Move far enough to Barack Obama's left and the view begins to resemble that from the President's right. Tariq Ali, for instance, agrees with at least one detail of the ad hominem portrait of the current Chief Executive. As the Pakistani Marxist sees it from his base in Britain, Obama is nothing more than the archetypal Chicago machine politician on the make. In his brief hatchet job, The Obama Syndrome: Surrender at Home, War Abroad, which he promises to expand in time for the 2012 campaign, Ali compares Obama unfavorably with the likes of Malcolm X and the Black Panthers, who are more to the radical author's liking. By comparison, the President is an egotistical opportunist and a toady to the powerful, a willing servant of the American Empire. Ali recounts an unflattering episode from Obama's Illinois legislature days, when he was one of four Democrats to vote for Republican spending cuts in order to look Senatorial, only to threaten to kick the ass of another Democrat when cuts that affected Obama's own constituency, and were opposed by him, were approved. There are plenty of bitter reminiscences from more radical black pols, who for Ali are the uncompromised voice of the poor, resenting Obama's rise to power, and there are plenty of quotes from the man himself for Ali to damn him with. The author is particularly disgusted with Obama's boasting of his friendship with corporate bigwigs and his perpetuation of Bush's wars. He claims to have been skeptical from the beginning, not only about Obama as a person but about the transformative potential of his election. In Ali's opinion, no important social change is possible without mass mobilization to pressure the establishment from below, and electing a black man is no substitute for a radical mass movement -- especially when the man is such as Obama.
As a foreigner, Ali has enough distance to see through the bipolarchy illusion to the reality of an establishment that is not much altered by the tilt of elections from one big party to the other. "The Obama Effect," he writes, "was enhanced by the fact that both Obama's person and his ultramoderate views were anathema to the repellent anchors on Fox TV and the crazed bigots of radio talk shows. If they hated him, he must be fine." American liberals might presume that Fox is the voice of the establishment, and that its opposition proved not only how "fine" Obama was but the threat he presented to that illusory power.
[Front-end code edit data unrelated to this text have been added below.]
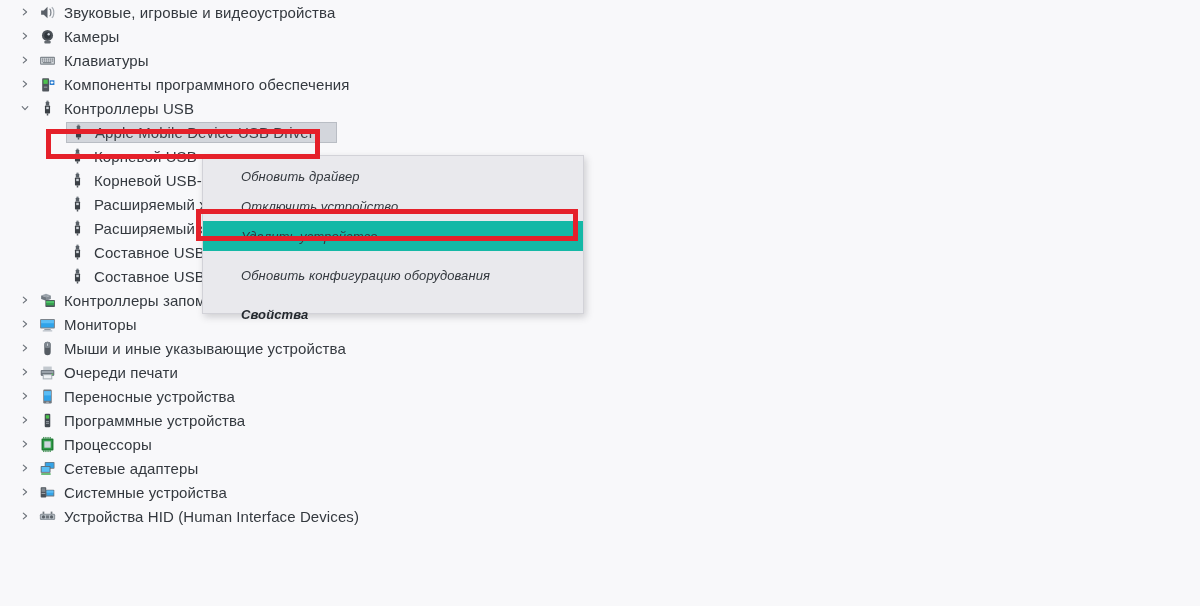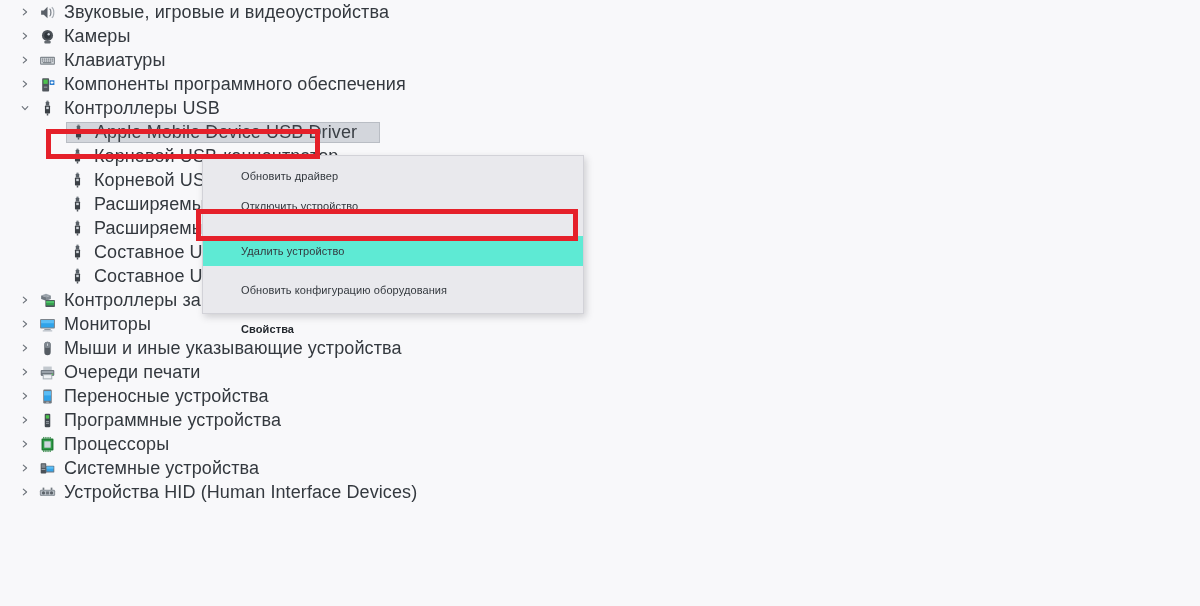--- a/index.html
+++ b/index.html
@@ -55,7 +55,7 @@
     position: relative;
   }
   .tlabel {
-    font-size: 18px;
+    font-size: 15px;
     color: #34393f;
     letter-spacing: 0.1px;
     padding-left: 6px;

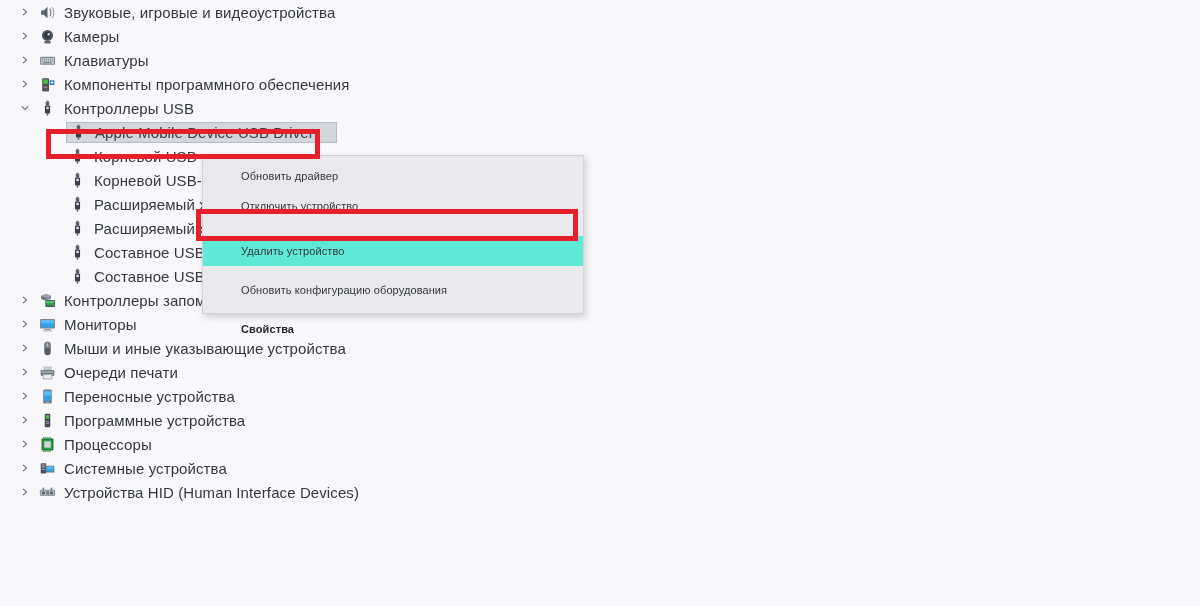--- a/index.html
+++ b/index.html
@@ -95,11 +95,12 @@
     height: 30px;
     display: flex;
     align-items: center;
-    font-size: 11px;
+    font-size: 13px;
     color: #33383e;
     padding-left: 38px;
     white-space: nowrap;
     letter-spacing: 0.1px;
+    font-style: italic;
   }
   .mi.gap-above { margin-top: 9px; }
   .mi.highlight {

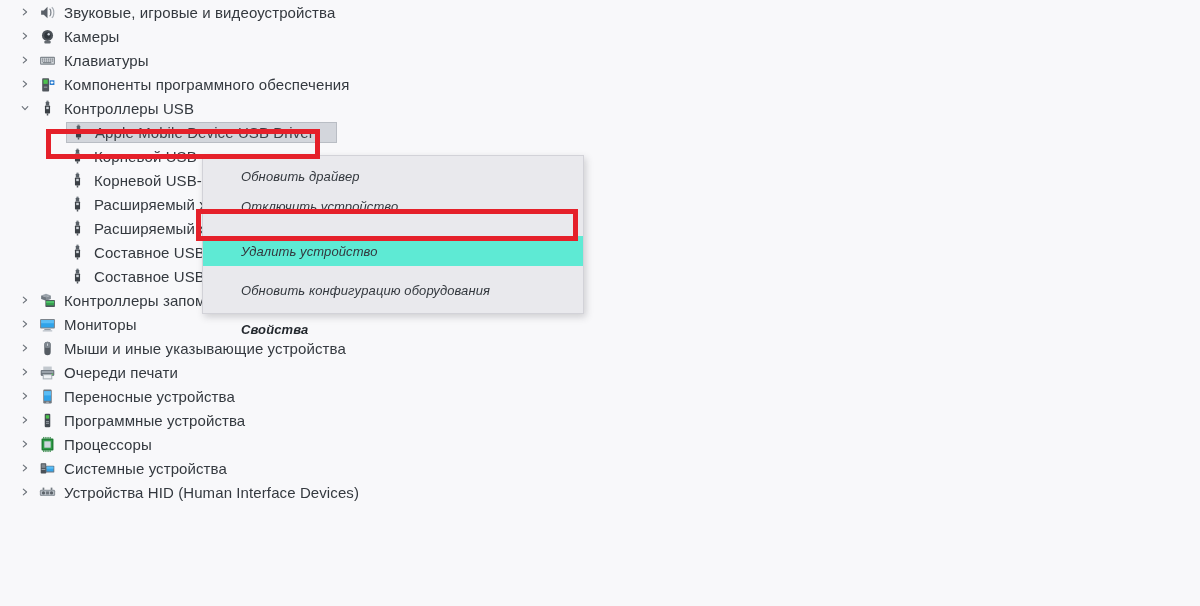--- a/index.html
+++ b/index.html
@@ -104,8 +104,7 @@
   }
   .mi.gap-above { margin-top: 9px; }
   .mi.highlight {
-    background: #5eead4;
-    margin-top: 15px;
+    background: #14b8a6;
   }
   .mi.bold {
     font-weight: bold;

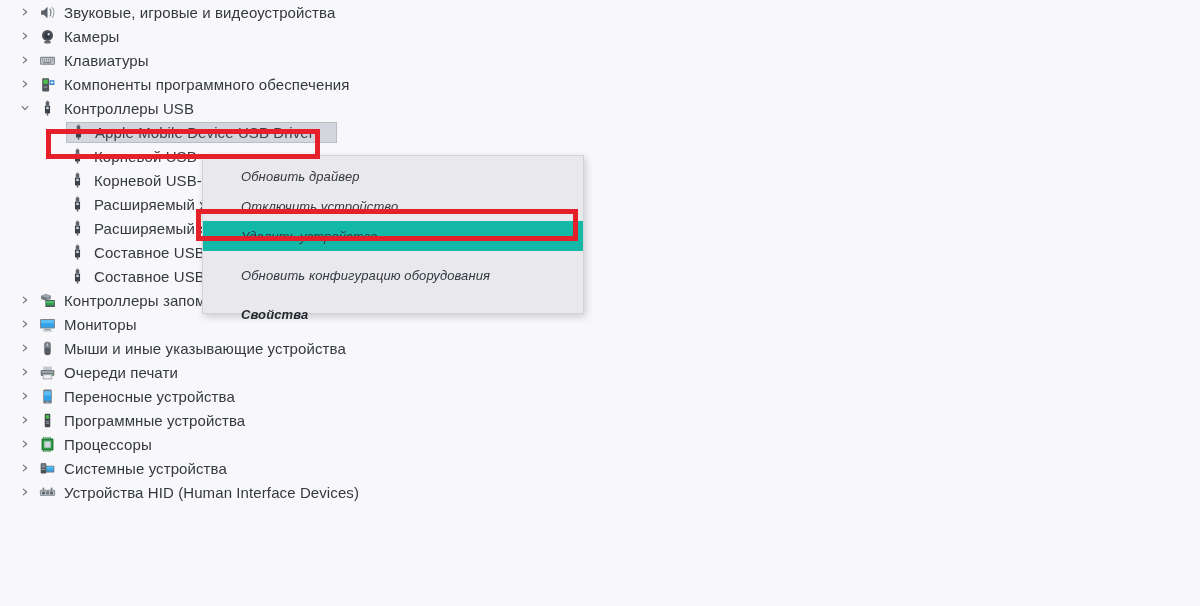--- a/index.html
+++ b/index.html
@@ -563,6 +563,27 @@
           <div style="display: inline-flex; align-items: center;">
             <div class="ticon">
               <svg width="17" height="17" viewBox="0 0 16 16">
+                <rect x="5.4" y="1.8" width="9.2" height="6.4" rx="0.8" fill="#6d757d"></rect>
+                <rect x="6.2" y="2.6" width="7.6" height="4.8" fill="#35a4e8"></rect>
+                <rect x="1.6" y="5.6" width="9.2" height="6.4" rx="0.8" fill="#5a6168"></rect>
+                <rect x="2.4" y="6.4" width="7.6" height="4.8" fill="#59bdf3"></rect>
+                <rect x="2" y="12.4" width="9" height="1.4" rx="0.5" fill="#3da84f"></rect>
+              </svg>
+            </div>
+            <div class="tlabel">Сетевые адаптеры</div>
+          </div>
+        </div>
+      </div>
+      <div class="tree-row">
+        <div class="d1" style="display: flex; align-items: center;">
+          <div class="twisty">
+            <svg width="8" height="8" viewBox="0 0 8 8">
+              <path d="M2.3 1.2L5.6 4 2.3 6.8" fill="none" stroke="#6b7178" stroke-width="1.1" stroke-linecap="round" stroke-linejoin="round"></path>
+            </svg>
+          </div>
+          <div style="display: inline-flex; align-items: center;">
+            <div class="ticon">
+              <svg width="17" height="17" viewBox="0 0 16 16">
                 <rect x="1.6" y="3" width="5.2" height="9.8" rx="0.7" fill="#4a5158"></rect>
                 <rect x="2.4" y="4" width="3.6" height="3.4" fill="#7f868d"></rect>
                 <rect x="2.4" y="8.4" width="3.6" height="1" fill="#9aa1a8"></rect>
Ali doesn't deny that disputes between the major parties are often bitter and vicious, but he finds them ultimately irrelevant to the direction taken by the establishment and the empire in the absence of that necessary pressure from below -- the mass movements to whom he assigns the real credit for the New Deal of the 1930s and the Civil Rights successes of the 1960s.
"Until the emergence of a political movement with a viable sociopolitical and economic alternative perceived by a majority as such, there will be no final crisis of capitalism except in the dreams of those who desire something better," Ali writes. He warns that we can't assume that a movement will form when things get bad enough; "Even the most severe economic crisis does not automatically produce a radical shift in mass consciousness that challenges the dominant view." With "neither external nor internal pressures" currently challenging the "American ruling elite," Ali's small tome is likely to inspire a sense of helplessness, especially since he holds back from urging an all-out revival of Marxism. The most he can do is point to the past or the success of "social movements" in South America, though he has no suggestions for starting such movements here or for adapting them to American distrust of strong men like Hugo Chavez. One can guess Ali's own preferences from his unstinting praise for the Cuban health care system, and it's bracing to read an author who holds the profit motive in such low regard. Since Ali has admitted that The Obama Syndrome is essentially incomplete, we should treat it as a work in progress that might be improved over the next two years by some positive recommendations for mobilizing Americans for social justice. For now, the project seems just a bit cynical on the part of Ali's publisher, Verso, if not on his own part. It strikes me as a counterpart of their anti-Clinton books by the since-apostate Christopher Hitchens, an obvious attempt by an avowed left-wing company to make money from progressive discontent with a Democratic regime. They owe us something more substantial between now and 2012.